┌──

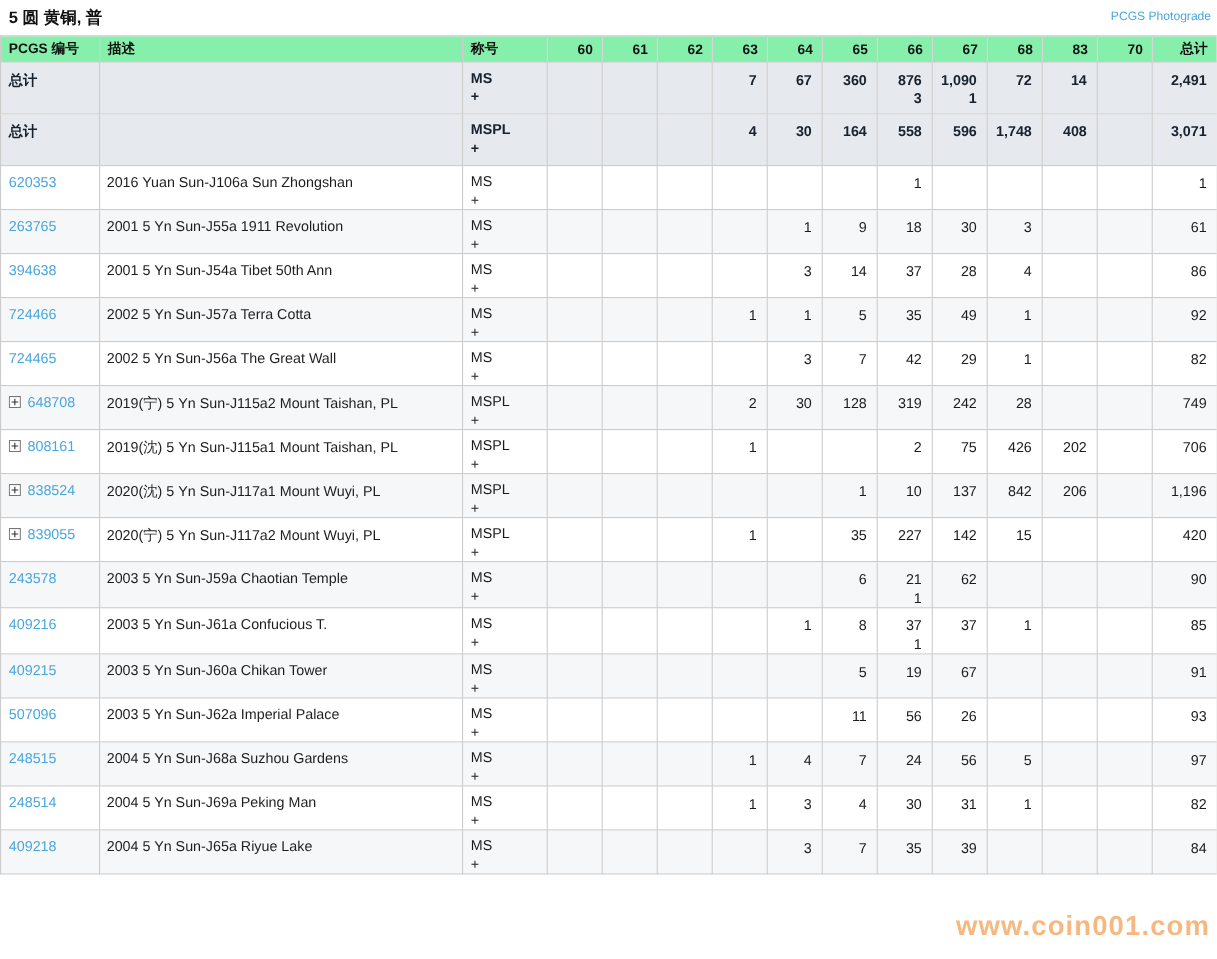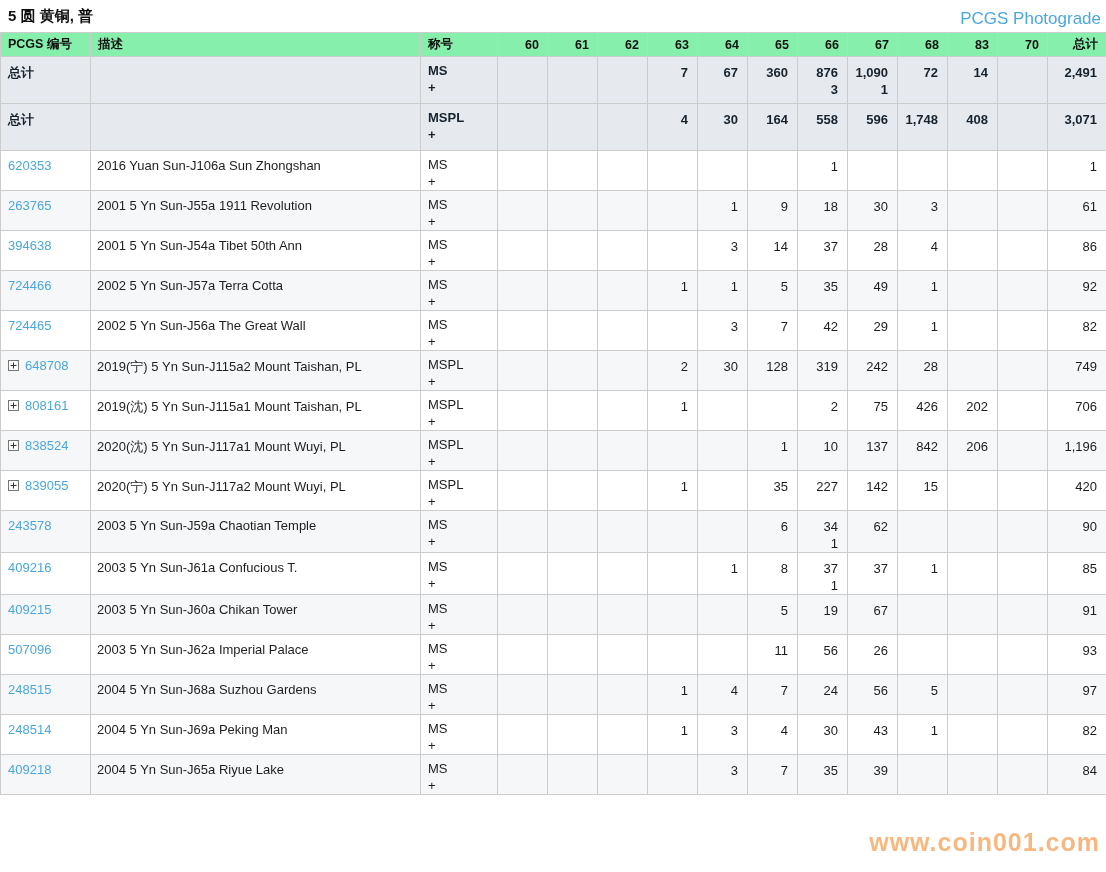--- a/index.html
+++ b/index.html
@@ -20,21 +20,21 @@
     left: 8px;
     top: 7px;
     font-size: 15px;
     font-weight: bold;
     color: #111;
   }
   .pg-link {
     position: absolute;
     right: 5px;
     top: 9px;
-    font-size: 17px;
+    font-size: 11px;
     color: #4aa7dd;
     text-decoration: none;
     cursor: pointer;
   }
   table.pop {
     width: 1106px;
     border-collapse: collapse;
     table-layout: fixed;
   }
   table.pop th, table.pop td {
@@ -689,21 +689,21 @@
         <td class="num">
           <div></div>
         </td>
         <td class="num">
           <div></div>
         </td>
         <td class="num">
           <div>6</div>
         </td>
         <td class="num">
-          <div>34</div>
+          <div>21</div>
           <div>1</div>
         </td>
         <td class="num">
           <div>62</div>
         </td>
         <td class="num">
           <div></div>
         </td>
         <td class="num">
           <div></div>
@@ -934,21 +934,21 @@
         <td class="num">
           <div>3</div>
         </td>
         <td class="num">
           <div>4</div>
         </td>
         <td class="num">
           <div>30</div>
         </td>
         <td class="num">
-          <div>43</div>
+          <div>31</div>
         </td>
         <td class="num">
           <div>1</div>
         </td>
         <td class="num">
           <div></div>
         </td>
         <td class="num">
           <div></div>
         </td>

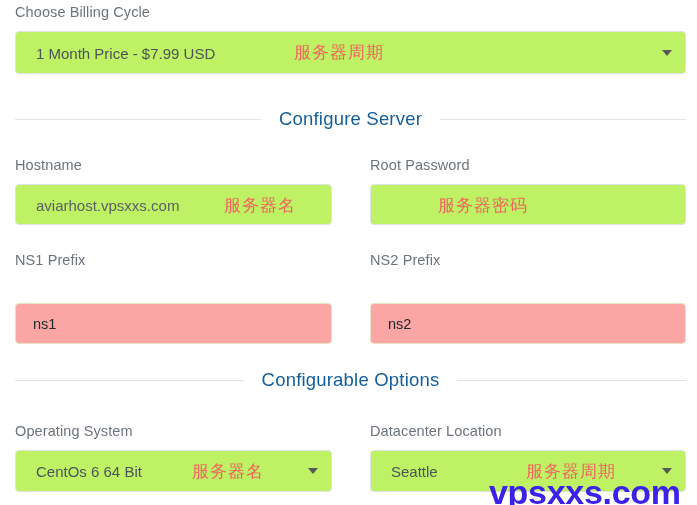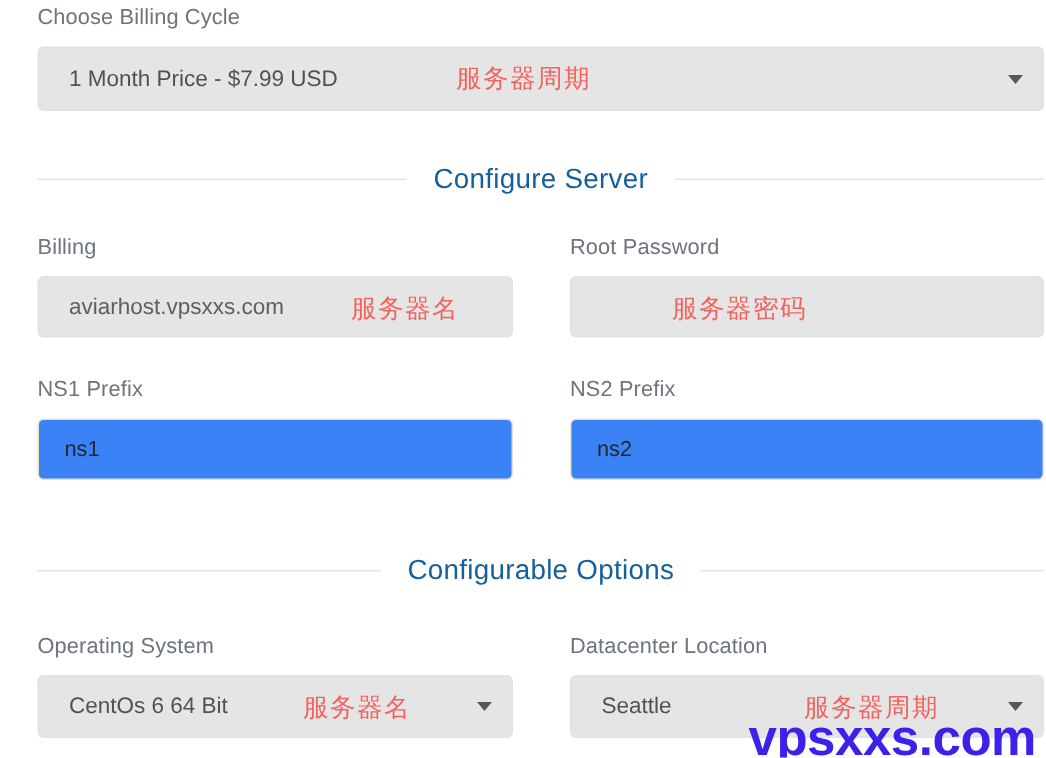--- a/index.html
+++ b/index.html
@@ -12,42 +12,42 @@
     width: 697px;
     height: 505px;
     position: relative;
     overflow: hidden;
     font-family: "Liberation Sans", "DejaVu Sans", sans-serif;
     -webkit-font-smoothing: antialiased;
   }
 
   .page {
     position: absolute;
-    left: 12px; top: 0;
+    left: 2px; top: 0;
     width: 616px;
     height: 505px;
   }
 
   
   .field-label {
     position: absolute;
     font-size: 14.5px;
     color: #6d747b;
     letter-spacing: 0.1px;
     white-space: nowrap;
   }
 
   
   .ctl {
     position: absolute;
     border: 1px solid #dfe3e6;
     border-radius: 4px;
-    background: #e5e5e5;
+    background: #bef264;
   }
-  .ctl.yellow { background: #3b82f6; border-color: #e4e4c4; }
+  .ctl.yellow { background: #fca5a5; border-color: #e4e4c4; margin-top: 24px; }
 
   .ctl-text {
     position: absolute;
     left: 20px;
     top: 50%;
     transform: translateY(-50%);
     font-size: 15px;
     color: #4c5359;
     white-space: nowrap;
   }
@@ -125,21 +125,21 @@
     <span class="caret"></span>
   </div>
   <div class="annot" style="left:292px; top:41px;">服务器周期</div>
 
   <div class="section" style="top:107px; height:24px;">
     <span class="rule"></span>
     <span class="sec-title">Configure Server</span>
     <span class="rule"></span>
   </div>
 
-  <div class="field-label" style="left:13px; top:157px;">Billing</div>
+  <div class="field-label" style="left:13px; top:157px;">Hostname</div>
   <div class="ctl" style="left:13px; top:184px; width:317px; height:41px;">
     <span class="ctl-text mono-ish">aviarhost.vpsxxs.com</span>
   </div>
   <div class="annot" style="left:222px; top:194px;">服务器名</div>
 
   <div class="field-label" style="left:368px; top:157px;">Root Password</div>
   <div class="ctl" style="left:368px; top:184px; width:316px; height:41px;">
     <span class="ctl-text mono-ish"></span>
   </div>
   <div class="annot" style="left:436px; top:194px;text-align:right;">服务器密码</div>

└──

= WHAT YOU NEED TO DO =
Using the word "span" as the filter, copy each matching line from the material.

= SOLUTION FOR THIS TASK =
     <span class="caret"></span>
     <span class="rule"></span>
     <span class="sec-title">Configure Server</span>
     <span class="rule"></span>
     <span class="ctl-text mono-ish">aviarhost.vpsxxs.com</span>
     <span class="ctl-text mono-ish"></span>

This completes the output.